━━ Provided records

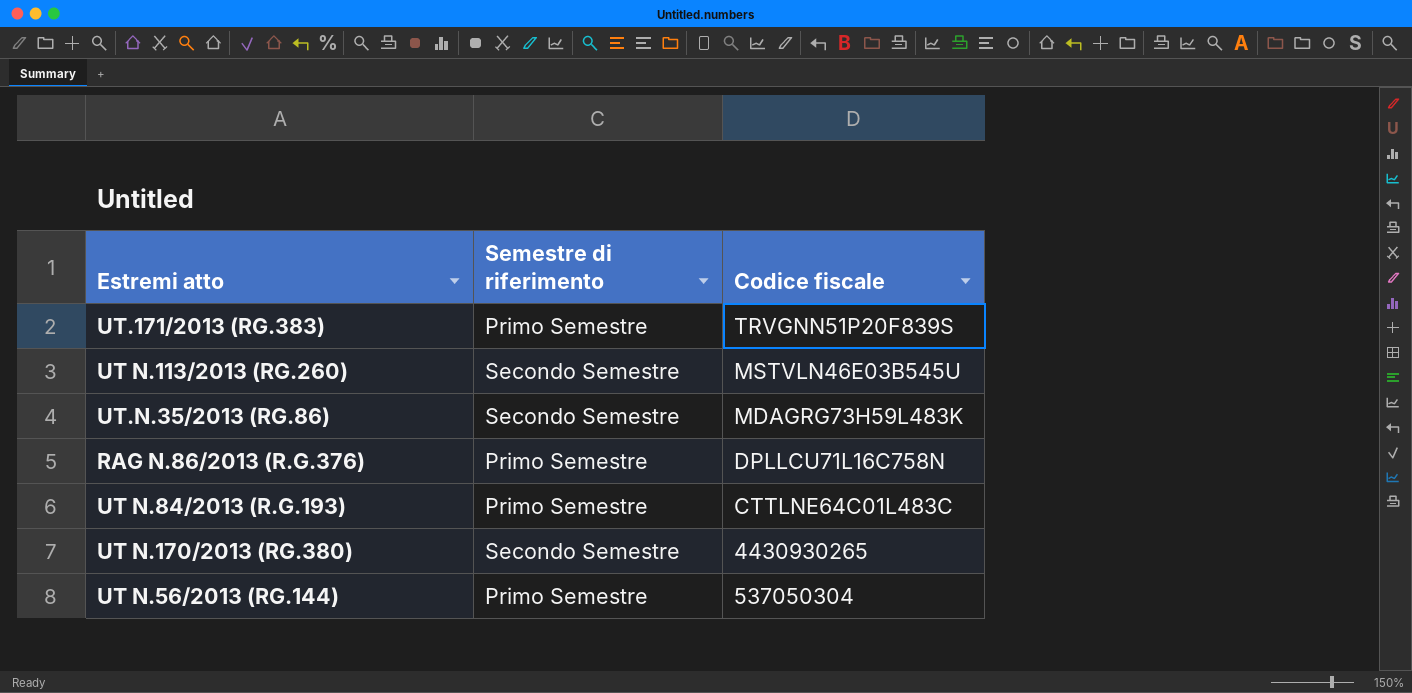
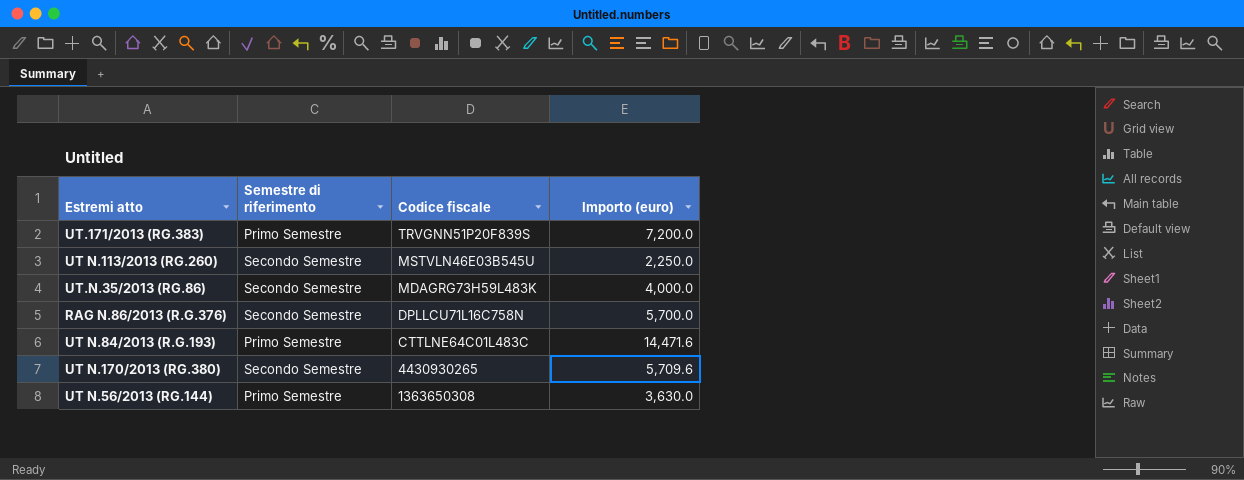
column Importo (euro) | position: none -> 4
RAG N.86/2013 (R.G.376) | Semestre di riferimento: Primo Semestre -> Secondo Semestre
UT N.56/2013 (RG.144) | Codice fiscale: 537050304 -> 1363650308

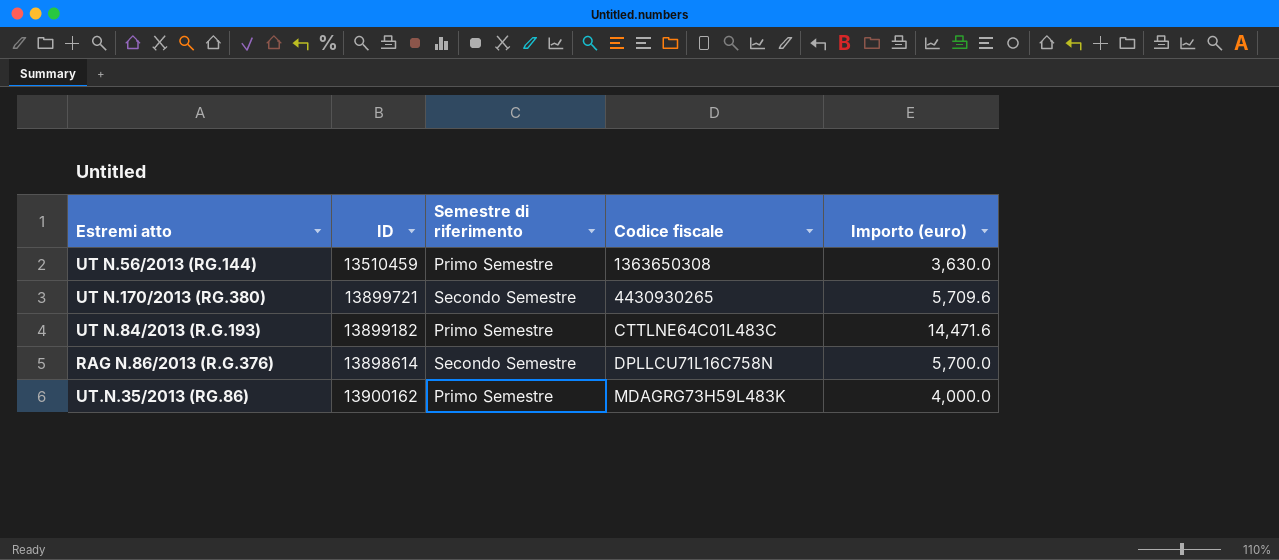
row order: Codice fiscale descending -> Codice fiscale ascending
column ID | position: none -> 2
row UT.171/2013 (RG.383): Primo Semestre | TRVGNN51P20F839S | 7,200.0 -> none
row UT N.113/2013 (RG.260): Secondo Semestre | MSTVLN46E03B545U | 2,250.0 -> none
UT.N.35/2013 (RG.86) | Semestre di riferimento: Secondo Semestre -> Primo Semestre

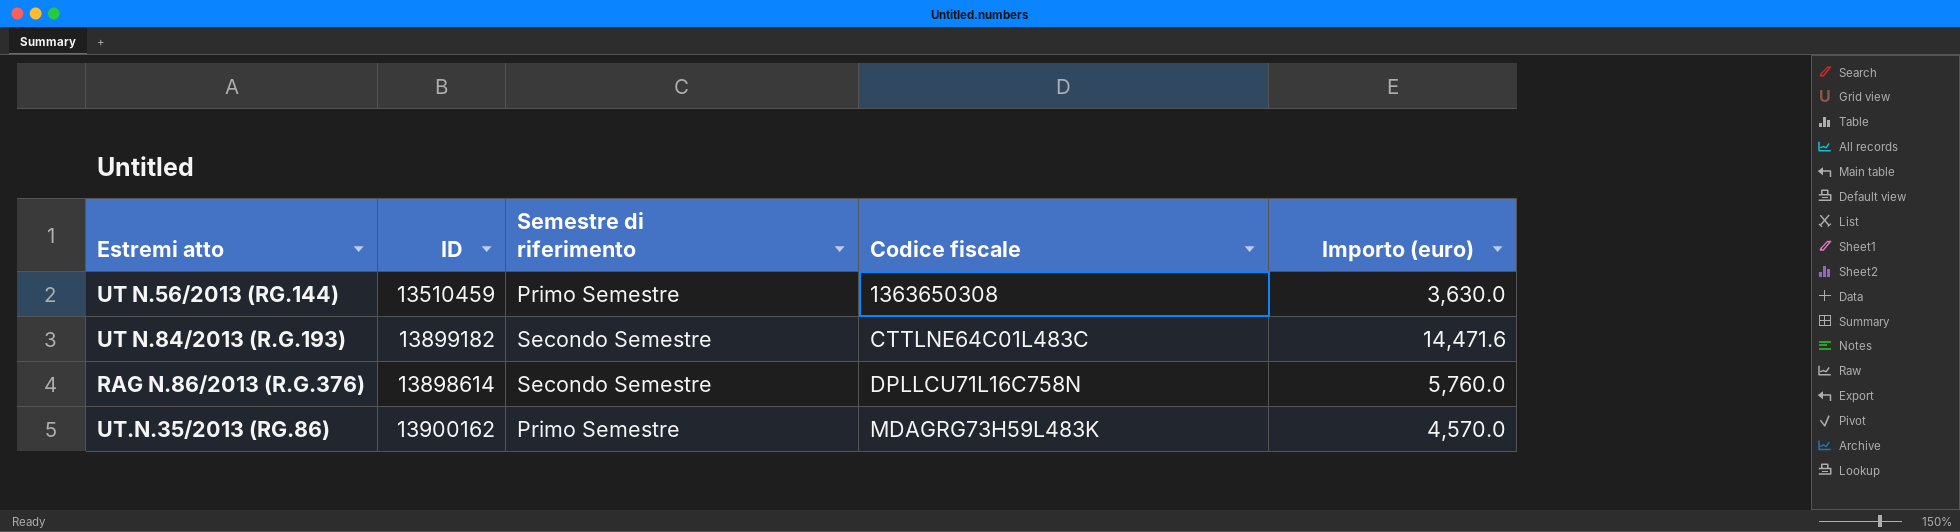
row UT N.170/2013 (RG.380): 13899721 | Secondo Semestre | 4430930265 | 5,709.6 -> none
UT N.84/2013 (R.G.193) | Semestre di riferimento: Primo Semestre -> Secondo Semestre
RAG N.86/2013 (R.G.376) | Importo (euro): 5,700.0 -> 5,760.0
UT.N.35/2013 (RG.86) | Importo (euro): 4,000.0 -> 4,570.0

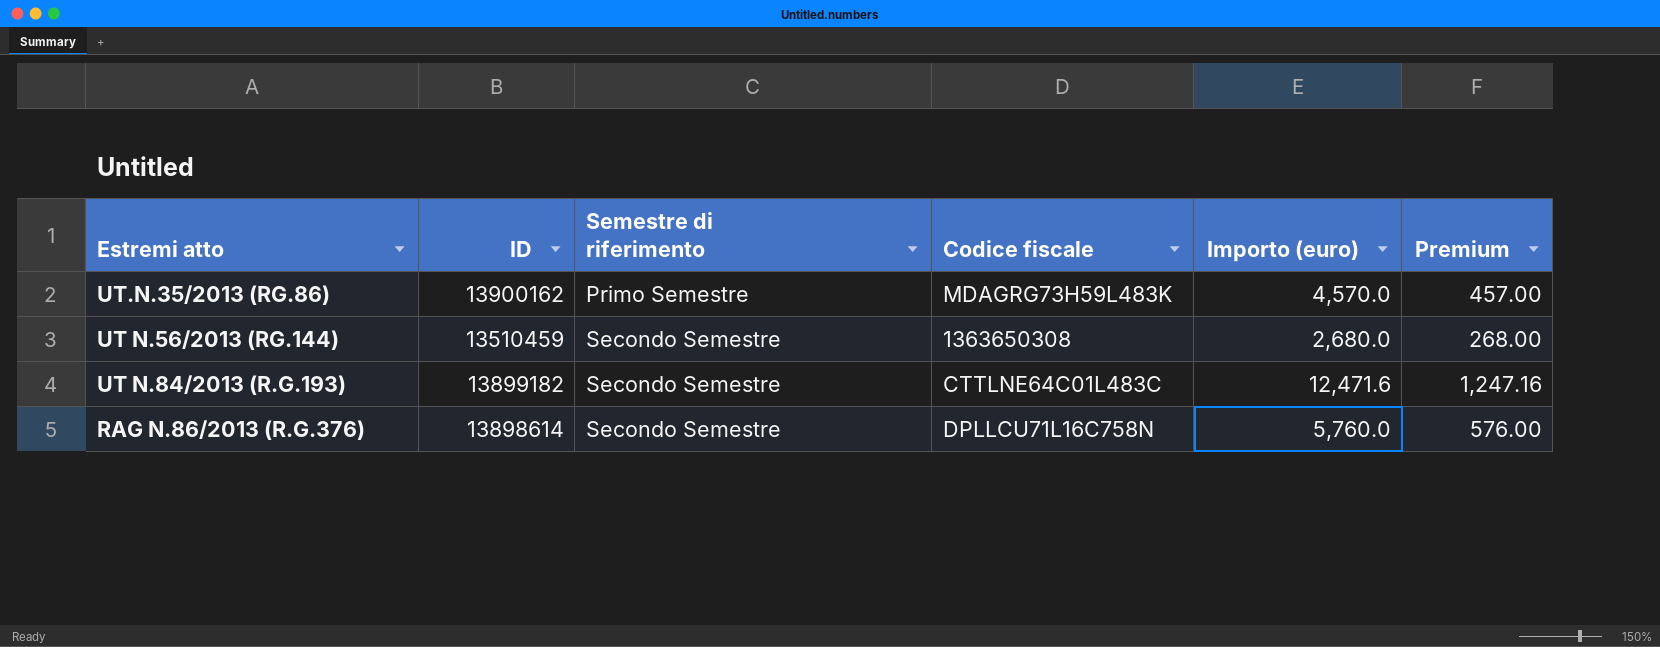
row order: Codice fiscale ascending -> Semestre di riferimento ascending
column Premium | formula: none -> [Importo (euro)] * 0.1
UT N.56/2013 (RG.144) | Semestre di riferimento: Primo Semestre -> Secondo Semestre
UT N.56/2013 (RG.144) | Importo (euro): 3,630.0 -> 2,680.0
UT N.84/2013 (R.G.193) | Importo (euro): 14,471.6 -> 12,471.6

━━━━

> **Aim of the exercise**: What should be set down is every line from the opening of the records through the line that contains "row order: Codice fiscale ascending", exactly, with pictures left out.

> **The answer**:
column Importo (euro) | position: none -> 4
RAG N.86/2013 (R.G.376) | Semestre di riferimento: Primo Semestre -> Secondo Semestre
UT N.56/2013 (RG.144) | Codice fiscale: 537050304 -> 1363650308

row order: Codice fiscale descending -> Codice fiscale ascending
column ID | position: none -> 2
row UT.171/2013 (RG.383): Primo Semestre | TRVGNN51P20F839S | 7,200.0 -> none
row UT N.113/2013 (RG.260): Secondo Semestre | MSTVLN46E03B545U | 2,250.0 -> none
UT.N.35/2013 (RG.86) | Semestre di riferimento: Secondo Semestre -> Primo Semestre

row UT N.170/2013 (RG.380): 13899721 | Secondo Semestre | 4430930265 | 5,709.6 -> none
UT N.84/2013 (R.G.193) | Semestre di riferimento: Primo Semestre -> Secondo Semestre
RAG N.86/2013 (R.G.376) | Importo (euro): 5,700.0 -> 5,760.0
UT.N.35/2013 (RG.86) | Importo (euro): 4,000.0 -> 4,570.0

row order: Codice fiscale ascending -> Semestre di riferimento ascending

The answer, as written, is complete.